● **The problem**
Would you retype the records below exactly as they appear?

● **Entries supplied**
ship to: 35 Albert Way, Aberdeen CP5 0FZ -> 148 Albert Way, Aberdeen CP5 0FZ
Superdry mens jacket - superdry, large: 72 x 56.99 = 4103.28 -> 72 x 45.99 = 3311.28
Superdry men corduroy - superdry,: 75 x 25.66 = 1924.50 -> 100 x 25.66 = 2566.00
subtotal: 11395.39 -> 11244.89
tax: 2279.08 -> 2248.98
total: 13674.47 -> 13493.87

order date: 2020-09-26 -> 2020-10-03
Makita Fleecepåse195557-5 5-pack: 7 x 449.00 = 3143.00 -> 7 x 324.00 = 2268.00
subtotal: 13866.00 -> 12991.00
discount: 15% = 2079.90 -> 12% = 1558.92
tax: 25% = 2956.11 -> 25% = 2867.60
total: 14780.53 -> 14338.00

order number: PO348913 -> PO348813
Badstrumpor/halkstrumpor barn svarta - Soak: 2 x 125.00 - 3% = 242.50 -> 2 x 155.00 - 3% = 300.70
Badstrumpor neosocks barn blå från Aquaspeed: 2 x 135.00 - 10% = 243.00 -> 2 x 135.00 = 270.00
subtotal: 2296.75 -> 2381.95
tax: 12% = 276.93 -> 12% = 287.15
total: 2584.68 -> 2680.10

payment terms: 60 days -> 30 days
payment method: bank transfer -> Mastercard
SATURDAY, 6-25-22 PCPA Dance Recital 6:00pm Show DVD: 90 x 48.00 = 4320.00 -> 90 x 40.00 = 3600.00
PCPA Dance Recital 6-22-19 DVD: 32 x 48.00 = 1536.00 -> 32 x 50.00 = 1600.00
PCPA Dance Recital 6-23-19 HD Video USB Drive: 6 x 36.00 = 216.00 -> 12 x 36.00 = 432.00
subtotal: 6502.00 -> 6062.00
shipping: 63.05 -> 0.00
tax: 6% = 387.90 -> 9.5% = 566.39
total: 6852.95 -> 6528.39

● **Answer space**
ship to: 35 Albert Way, Aberdeen CP5 0FZ -> 148 Albert Way, Aberdeen CP5 0FZ
Superdry mens jacket - superdry, large: 72 x 56.99 = 4103.28 -> 72 x 45.99 = 3311.28
Superdry men corduroy - superdry,: 75 x 25.66 = 1924.50 -> 100 x 25.66 = 2566.00
subtotal: 11395.39 -> 11244.89
tax: 2279.08 -> 2248.98
total: 13674.47 -> 13493.87

order date: 2020-09-26 -> 2020-10-03
Makita Fleecepåse195557-5 5-pack: 7 x 449.00 = 3143.00 -> 7 x 324.00 = 2268.00
subtotal: 13866.00 -> 12991.00
discount: 15% = 2079.90 -> 12% = 1558.92
tax: 25% = 2956.11 -> 25% = 2867.60
total: 14780.53 -> 14338.00

order number: PO348913 -> PO348813
Badstrumpor/halkstrumpor barn svarta - Soak: 2 x 125.00 - 3% = 242.50 -> 2 x 155.00 - 3% = 300.70
Badstrumpor neosocks barn blå från Aquaspeed: 2 x 135.00 - 10% = 243.00 -> 2 x 135.00 = 270.00
subtotal: 2296.75 -> 2381.95
tax: 12% = 276.93 -> 12% = 287.15
total: 2584.68 -> 2680.10

payment terms: 60 days -> 30 days
payment method: bank transfer -> Mastercard
SATURDAY, 6-25-22 PCPA Dance Recital 6:00pm Show DVD: 90 x 48.00 = 4320.00 -> 90 x 40.00 = 3600.00
PCPA Dance Recital 6-22-19 DVD: 32 x 48.00 = 1536.00 -> 32 x 50.00 = 1600.00
PCPA Dance Recital 6-23-19 HD Video USB Drive: 6 x 36.00 = 216.00 -> 12 x 36.00 = 432.00
subtotal: 6502.00 -> 6062.00
shipping: 63.05 -> 0.00
tax: 6% = 387.90 -> 9.5% = 566.39
total: 6852.95 -> 6528.39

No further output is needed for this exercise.